Welcome to this week’s Polar Insider.

This issue delves into the troubling intersection of terrorist financing and charitable organizations, not as a failure of goodwill, but as a failure of control. When charities operate in conflict zones with weak governance, limited transparency, and ideological alignment, humanitarian funding can quietly transform into strategic support for terrorist groups.

This is not about dirty money or hidden bank accounts. It is about clean funds, clean paperwork, and illegitimate outcomes.

Terrorist Financing via Charity

What’s Happening

Terrorist financing through charities continues because compliance focuses on transactions, not who controls the money after it leaves the bank. Often, funds are raised legally, transferred transparently, and spent on legitimate programs, but the real risk lies in who holds the power behind the scenes.

I believe we need to shift our focus. It is not just about tracking money but understanding who is in control and their intentions. If we do not address this, we are not just overlooking the risk, we are enabling it.

Recurring patterns across cases:

  • Clean donor funds and lawful registration.

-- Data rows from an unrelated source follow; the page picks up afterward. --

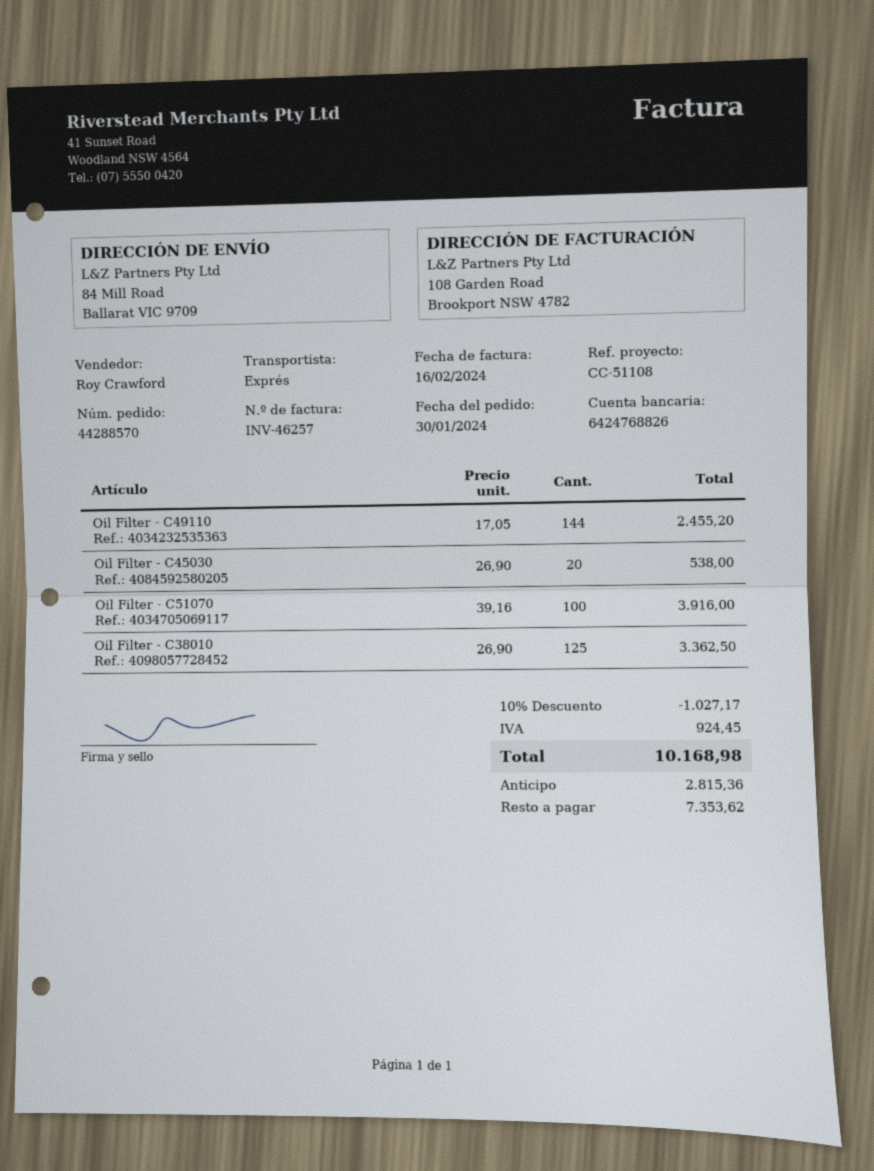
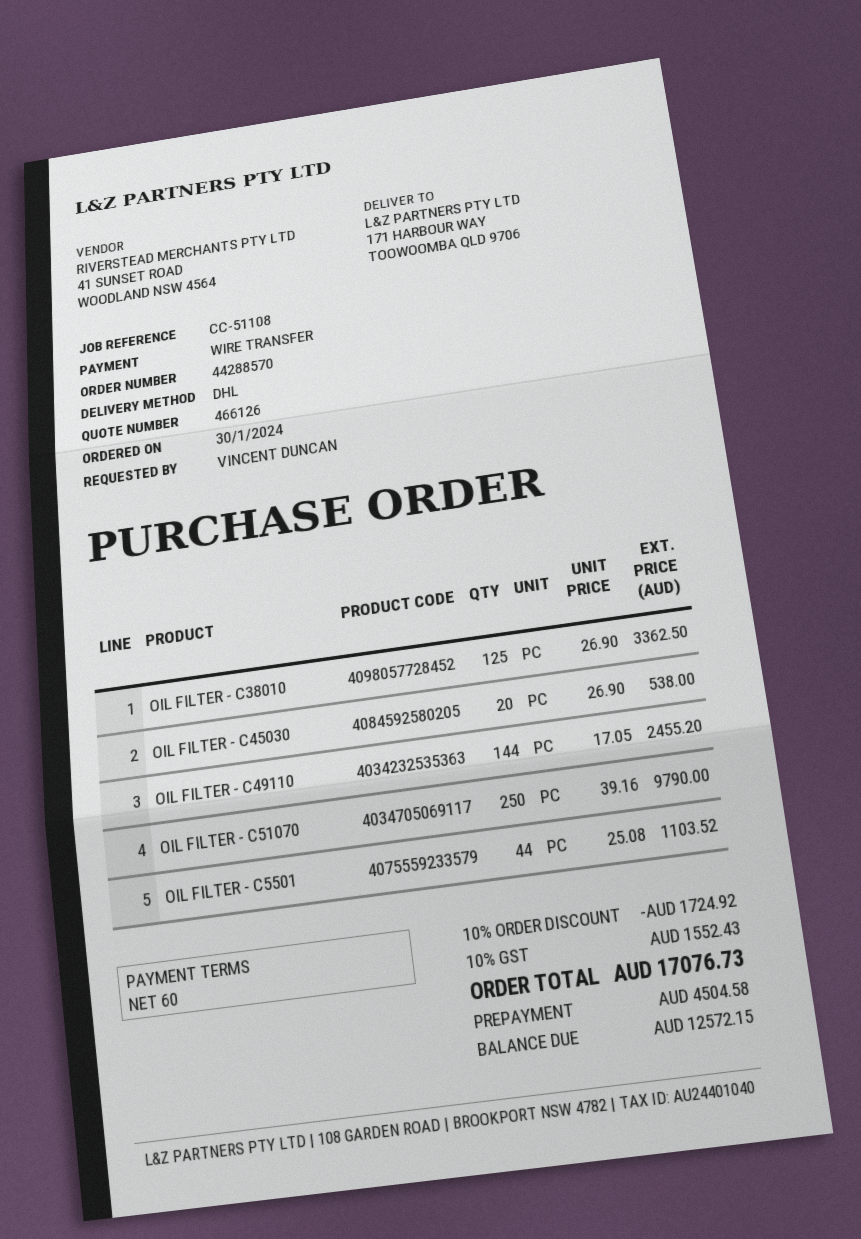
shipping method: express -> DHL
ship to: 84 Mill Road, Ballarat VIC 9709 -> 171 HARBOUR WAY, TOOWOOMBA QLD 9706
Oil Filter - C51070: 100 x 39.16 = 3916.00 -> 250 x 39.16 = 9790.00
OIL FILTER - C5501: none -> 44 x 25.08 = 1103.52
discount: 10% = 1027.17 -> 10% = 1724.92
tax: 924.45 -> 1552.43
total: 10168.98 -> 17076.73
deposit: 2815.36 -> 4504.58
balance: 7353.62 -> 12572.15

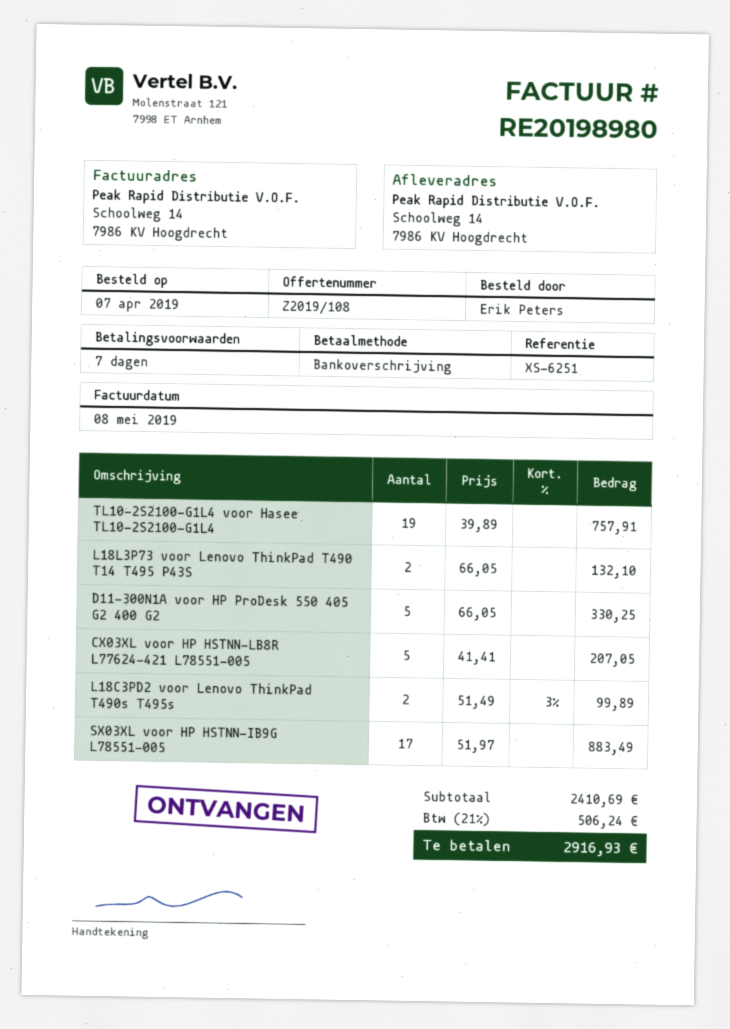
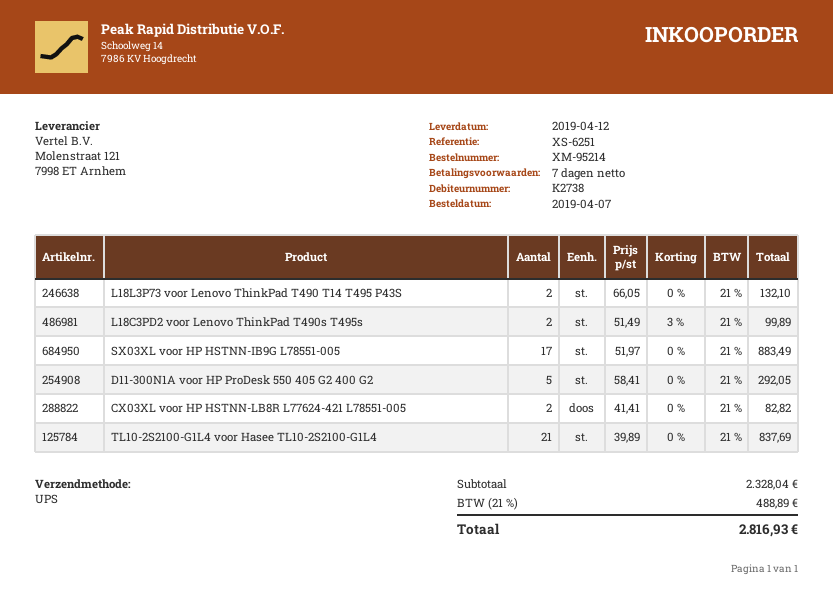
TL10-2S2100-G1L4 voor Hasee TL10-2S2100-G1L4: 19 x 39.89 = 757.91 -> 21 x 39.89 = 837.69
D11-300N1A voor HP ProDesk 550 405 G2 400 G2: 5 x 66.05 = 330.25 -> 5 x 58.41 = 292.05
CX03XL voor HP HSTNN-LB8R L77624-421 L78551-005: 5 x 41.41 = 207.05 -> 2 x 41.41 = 82.82
subtotal: 2410.69 -> 2328.04
tax: 21% = 506.24 -> 21% = 488.89
total: 2916.93 -> 2816.93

  • Payments justified as social welfare, education, or family support.

  • Activity concentrated in conflict or politically sensitive regions.

  • No visibility into who selects beneficiaries or controls partner organizations.

The takeaway: Terrorist financing does not always hide — sometimes it blends in.

Why This Matters Now

Regulators and enforcement agencies are increasingly explicit that charitable activity is not a risk mitigant.

  • United States: Sanctions and enforcement actions now explicitly target sham charities and humanitarian fronts, with public messaging focused on sector misuse, not donor intent.

  • Europe: AML reforms and FATF alignment are pushing authorities to reassess NPO risk through governance, control, and end-use transparency.

  • Australia: Outcomes-focused AML and CTF supervision places pressure on institutions to demonstrate how NPO risks are understood and mitigated, not merely documented.

The direction is clear: Comfort with charity risk is eroding.

Risks for Financial Institutions

How Risk Spreads

Charity-based terrorist financing rarely stays isolated:

  • Banks: Exposure through NPO accounts, correspondent payments, and cross-border wires.

  • Payment processors: Risk inherited through donation platforms and fundraising intermediaries.

  • Reputation: Severe brand damage when humanitarian narratives later collapse under enforcement scrutiny.

Early Warning Indicators

  • Persistent transfers to the same foreign partners without independent oversight.

  • Limited evidence of partner governance, audits, or beneficiary selection criteria.

  • High activity in conflict zones with minimal reporting granularity.

  • Reliance on charitable purpose statements as substitutes for control testing.

What You Can Do

  1. Shift from Transaction Logic to Control Logic
    Ask who controls the intermediary, not just where the money goes.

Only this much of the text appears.